-------- Data

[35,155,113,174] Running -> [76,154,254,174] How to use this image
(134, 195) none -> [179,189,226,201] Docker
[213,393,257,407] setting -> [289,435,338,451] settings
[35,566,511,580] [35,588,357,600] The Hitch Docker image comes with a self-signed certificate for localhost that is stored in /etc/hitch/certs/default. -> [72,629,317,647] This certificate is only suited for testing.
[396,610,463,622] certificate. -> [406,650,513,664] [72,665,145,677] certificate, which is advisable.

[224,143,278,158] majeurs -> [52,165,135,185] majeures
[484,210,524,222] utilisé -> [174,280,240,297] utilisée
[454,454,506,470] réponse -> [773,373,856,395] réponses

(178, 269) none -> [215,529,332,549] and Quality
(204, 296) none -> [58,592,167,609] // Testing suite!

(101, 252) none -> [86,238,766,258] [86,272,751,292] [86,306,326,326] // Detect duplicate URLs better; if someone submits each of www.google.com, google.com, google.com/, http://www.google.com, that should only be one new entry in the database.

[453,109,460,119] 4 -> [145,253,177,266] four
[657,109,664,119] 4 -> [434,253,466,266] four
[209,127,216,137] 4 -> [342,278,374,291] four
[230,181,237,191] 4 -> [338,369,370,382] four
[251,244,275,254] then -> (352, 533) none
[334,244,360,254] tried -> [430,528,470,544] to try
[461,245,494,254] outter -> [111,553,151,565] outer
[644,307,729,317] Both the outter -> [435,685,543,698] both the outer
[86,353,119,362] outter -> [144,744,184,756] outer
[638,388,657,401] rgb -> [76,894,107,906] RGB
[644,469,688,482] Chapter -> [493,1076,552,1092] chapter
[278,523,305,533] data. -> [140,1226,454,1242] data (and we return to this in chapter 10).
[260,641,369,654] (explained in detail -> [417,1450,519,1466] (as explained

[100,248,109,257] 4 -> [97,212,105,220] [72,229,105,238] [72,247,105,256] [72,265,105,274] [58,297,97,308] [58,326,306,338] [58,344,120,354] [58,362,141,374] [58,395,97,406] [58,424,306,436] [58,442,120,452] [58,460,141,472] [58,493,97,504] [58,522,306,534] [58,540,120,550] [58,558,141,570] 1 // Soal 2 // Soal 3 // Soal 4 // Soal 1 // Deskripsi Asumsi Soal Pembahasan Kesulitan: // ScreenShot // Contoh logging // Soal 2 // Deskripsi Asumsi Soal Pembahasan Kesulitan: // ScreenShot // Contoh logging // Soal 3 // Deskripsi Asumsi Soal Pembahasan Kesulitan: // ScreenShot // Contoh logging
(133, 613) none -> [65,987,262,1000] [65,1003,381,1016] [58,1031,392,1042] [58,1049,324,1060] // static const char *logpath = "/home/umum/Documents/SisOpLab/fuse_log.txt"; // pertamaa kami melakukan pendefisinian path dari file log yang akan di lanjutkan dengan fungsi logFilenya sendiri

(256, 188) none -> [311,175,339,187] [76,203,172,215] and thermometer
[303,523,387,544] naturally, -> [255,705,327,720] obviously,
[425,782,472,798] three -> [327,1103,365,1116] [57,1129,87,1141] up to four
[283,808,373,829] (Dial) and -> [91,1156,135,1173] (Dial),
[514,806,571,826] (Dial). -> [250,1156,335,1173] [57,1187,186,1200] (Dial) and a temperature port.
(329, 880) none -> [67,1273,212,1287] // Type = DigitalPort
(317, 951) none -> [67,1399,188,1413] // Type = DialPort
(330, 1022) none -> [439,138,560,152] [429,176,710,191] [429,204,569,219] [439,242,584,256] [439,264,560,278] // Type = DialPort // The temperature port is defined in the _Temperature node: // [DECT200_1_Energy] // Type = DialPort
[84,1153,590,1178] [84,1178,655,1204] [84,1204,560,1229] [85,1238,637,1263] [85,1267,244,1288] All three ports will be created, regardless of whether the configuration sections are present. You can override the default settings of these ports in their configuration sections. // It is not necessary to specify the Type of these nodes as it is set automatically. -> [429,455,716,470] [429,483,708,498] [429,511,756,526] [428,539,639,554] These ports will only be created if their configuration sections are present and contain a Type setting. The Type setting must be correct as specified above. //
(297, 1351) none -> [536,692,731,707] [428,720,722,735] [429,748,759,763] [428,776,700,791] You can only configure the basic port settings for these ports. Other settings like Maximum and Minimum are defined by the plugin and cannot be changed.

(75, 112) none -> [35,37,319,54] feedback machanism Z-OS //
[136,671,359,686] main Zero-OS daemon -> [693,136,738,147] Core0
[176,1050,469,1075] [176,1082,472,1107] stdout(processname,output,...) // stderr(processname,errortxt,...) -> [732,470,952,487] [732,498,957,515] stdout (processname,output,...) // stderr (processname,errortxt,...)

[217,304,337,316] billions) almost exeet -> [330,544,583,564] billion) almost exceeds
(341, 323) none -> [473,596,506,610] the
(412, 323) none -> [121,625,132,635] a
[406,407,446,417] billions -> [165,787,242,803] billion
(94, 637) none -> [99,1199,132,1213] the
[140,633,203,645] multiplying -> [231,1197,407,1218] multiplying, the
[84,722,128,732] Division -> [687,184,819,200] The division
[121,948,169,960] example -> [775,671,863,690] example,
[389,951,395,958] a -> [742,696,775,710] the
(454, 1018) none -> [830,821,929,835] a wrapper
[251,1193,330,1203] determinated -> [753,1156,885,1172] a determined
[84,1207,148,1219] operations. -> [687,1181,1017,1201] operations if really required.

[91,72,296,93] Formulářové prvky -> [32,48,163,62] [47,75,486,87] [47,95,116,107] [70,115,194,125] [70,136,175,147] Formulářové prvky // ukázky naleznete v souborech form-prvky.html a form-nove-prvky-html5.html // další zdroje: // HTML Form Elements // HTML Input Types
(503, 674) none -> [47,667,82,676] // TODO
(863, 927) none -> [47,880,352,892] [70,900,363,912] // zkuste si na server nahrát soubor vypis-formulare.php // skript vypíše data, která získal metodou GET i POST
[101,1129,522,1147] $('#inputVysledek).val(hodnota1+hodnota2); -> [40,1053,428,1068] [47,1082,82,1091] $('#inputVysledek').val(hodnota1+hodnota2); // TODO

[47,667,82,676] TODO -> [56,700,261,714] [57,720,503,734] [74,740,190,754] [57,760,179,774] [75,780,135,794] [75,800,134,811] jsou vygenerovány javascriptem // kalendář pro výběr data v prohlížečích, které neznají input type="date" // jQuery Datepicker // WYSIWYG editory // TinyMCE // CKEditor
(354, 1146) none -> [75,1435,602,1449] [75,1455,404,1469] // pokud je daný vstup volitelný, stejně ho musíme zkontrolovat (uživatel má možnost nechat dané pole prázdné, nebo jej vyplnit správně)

----------------

• What is needed:
Look back at the entries above and repeat, unchanged, every line from the line holding "[638,388,657,401] rgb -> [76,894,107,906] RGB" through the line holding "[260,641,369,654] (explained in".

• Reply:
[638,388,657,401] rgb -> [76,894,107,906] RGB
[644,469,688,482] Chapter -> [493,1076,552,1092] chapter
[278,523,305,533] data. -> [140,1226,454,1242] data (and we return to this in chapter 10).
[260,641,369,654] (explained in detail -> [417,1450,519,1466] (as explained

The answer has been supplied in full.